▶ Task objective
Report each line from the records where the string "none" turns up.
Top of Excerpted records
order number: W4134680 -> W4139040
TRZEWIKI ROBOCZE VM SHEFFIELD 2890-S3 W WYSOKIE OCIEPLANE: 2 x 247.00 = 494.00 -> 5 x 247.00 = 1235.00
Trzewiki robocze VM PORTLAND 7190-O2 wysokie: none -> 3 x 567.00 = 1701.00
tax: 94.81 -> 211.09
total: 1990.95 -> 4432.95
Bottom of Excerpted records
Top of Excerpted records
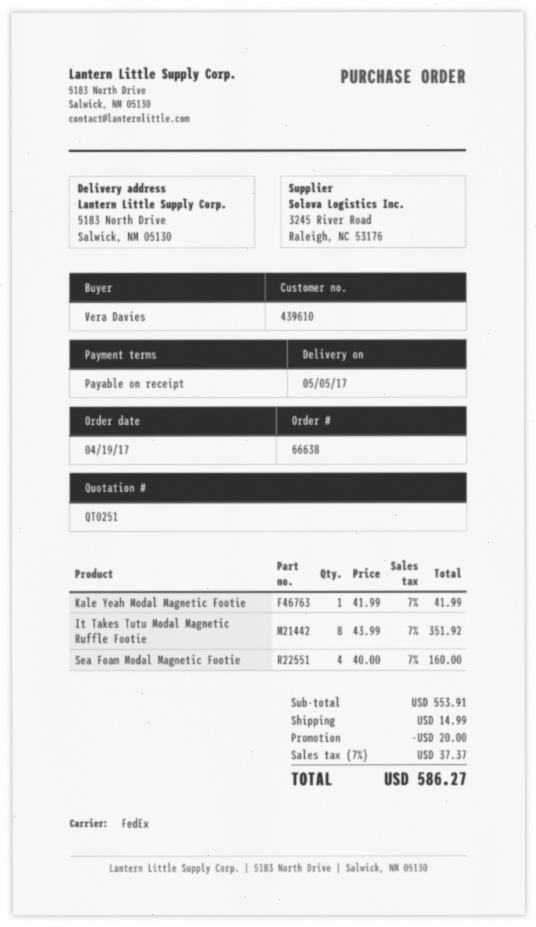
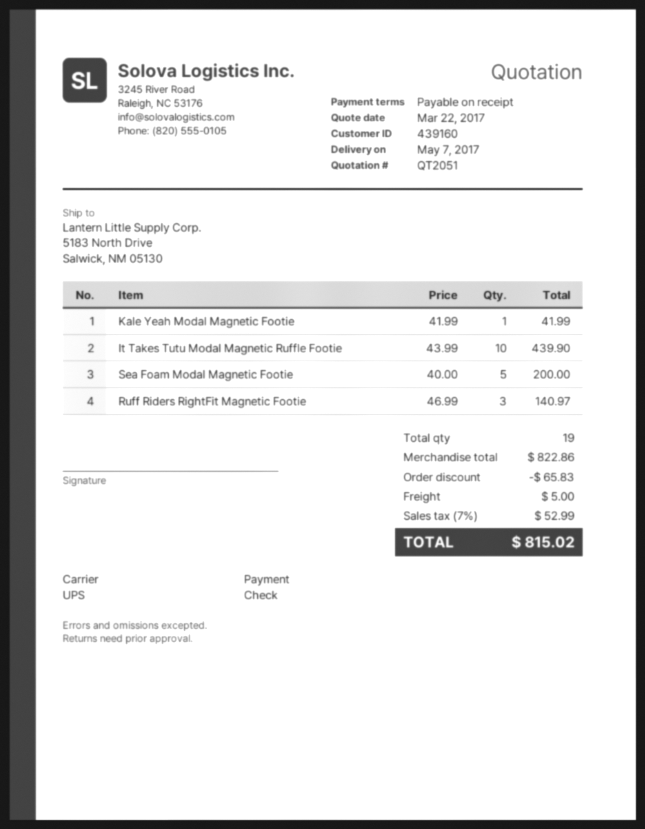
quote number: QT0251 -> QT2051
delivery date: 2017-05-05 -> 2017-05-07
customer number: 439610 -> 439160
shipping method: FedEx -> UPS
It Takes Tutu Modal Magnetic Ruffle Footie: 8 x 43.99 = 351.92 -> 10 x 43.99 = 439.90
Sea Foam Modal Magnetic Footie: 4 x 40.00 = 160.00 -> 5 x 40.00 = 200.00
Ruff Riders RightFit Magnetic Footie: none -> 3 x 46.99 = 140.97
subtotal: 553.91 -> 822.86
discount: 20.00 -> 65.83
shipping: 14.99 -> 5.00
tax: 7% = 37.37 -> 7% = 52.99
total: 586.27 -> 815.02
Bottom of Excerpted records
▶ Expected output
Trzewiki robocze VM PORTLAND 7190-O2 wysokie: none -> 3 x 567.00 = 1701.00
Ruff Riders RightFit Magnetic Footie: none -> 3 x 46.99 = 140.97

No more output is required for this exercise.